Au terme d'un procès fleuve, ouvert le 3 juin sur la base militaire de Fort Meade après plus d'un an d'audiences préliminaires, le jeune homme, reconnu coupable de la plus grande fuite de documents secrets de l'histoire des Etats-Unis, a été renvoyé de l'armée pour "déshonneur". Il avait transmis au site WikiLeaks plus de 700.0000 documents diplomatiques et militaires classés confidentiels dans l'espoir, expliquera-t-il plus tard, de provoquer "un débat public".

Appel en grâce

Aux dernières heures de son procès, Bradley Manning avait fait acte de contrition, regrettant d'avoir "blessé les Etats-Unis". Des excuses qui n'avaient pas touché le procureur militaire Joe Morrow. Ce dernier avait demandé à la juge militaire "d'envoyer un message à tout soldat qui envisagerait de voler des informations classifiées" et requis "pas moins de 60 ans de prison".

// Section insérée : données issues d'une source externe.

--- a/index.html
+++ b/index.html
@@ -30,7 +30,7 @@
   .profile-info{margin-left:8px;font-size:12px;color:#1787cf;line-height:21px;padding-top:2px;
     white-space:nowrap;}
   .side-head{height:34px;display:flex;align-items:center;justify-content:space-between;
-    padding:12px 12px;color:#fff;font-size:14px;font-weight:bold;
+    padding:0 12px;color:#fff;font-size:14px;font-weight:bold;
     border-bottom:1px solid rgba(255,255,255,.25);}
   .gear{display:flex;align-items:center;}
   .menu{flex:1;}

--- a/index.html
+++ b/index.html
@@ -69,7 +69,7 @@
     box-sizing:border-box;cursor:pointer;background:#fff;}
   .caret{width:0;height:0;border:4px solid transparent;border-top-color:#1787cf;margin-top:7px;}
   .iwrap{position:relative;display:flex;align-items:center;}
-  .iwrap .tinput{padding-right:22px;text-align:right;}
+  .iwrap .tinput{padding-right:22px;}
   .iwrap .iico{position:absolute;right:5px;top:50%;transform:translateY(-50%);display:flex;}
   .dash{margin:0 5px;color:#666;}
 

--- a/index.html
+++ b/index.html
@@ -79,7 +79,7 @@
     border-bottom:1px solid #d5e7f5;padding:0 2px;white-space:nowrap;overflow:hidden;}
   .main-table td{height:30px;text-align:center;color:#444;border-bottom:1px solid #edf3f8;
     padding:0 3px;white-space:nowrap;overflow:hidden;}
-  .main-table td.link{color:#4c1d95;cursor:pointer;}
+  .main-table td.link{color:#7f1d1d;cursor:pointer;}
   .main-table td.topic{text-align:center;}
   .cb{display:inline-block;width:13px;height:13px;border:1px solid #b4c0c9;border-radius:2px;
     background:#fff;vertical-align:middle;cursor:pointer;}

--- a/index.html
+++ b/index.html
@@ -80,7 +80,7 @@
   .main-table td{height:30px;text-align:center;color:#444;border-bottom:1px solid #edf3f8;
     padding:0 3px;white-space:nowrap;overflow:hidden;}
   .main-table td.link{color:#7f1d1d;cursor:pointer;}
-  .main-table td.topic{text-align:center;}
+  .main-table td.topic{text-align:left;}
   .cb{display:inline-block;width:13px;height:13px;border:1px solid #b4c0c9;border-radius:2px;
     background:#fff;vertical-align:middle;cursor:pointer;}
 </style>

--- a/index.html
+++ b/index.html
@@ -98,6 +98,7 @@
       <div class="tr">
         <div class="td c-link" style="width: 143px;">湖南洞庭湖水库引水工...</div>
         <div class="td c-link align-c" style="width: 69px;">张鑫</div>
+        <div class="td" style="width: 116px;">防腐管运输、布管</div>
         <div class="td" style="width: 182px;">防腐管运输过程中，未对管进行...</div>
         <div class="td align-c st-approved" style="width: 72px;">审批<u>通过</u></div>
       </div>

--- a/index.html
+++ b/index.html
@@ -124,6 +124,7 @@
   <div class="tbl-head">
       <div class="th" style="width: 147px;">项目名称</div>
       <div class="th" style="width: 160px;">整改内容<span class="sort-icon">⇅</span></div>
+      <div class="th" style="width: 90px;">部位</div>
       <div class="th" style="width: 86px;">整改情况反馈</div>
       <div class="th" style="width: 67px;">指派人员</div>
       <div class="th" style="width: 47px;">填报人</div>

Si sur le papier cette sentence est lourde, elle pourra être réduite par un système de remise de peine pour bonne conduite après avoir purgé un tiers de sa condamnation. Bradley Manning pourrait alors sortir après neuf années passées derrière les barreaux. WikiLeaks a salué "une victoire stratégique significative" compte tenu de cette possible remise de peine.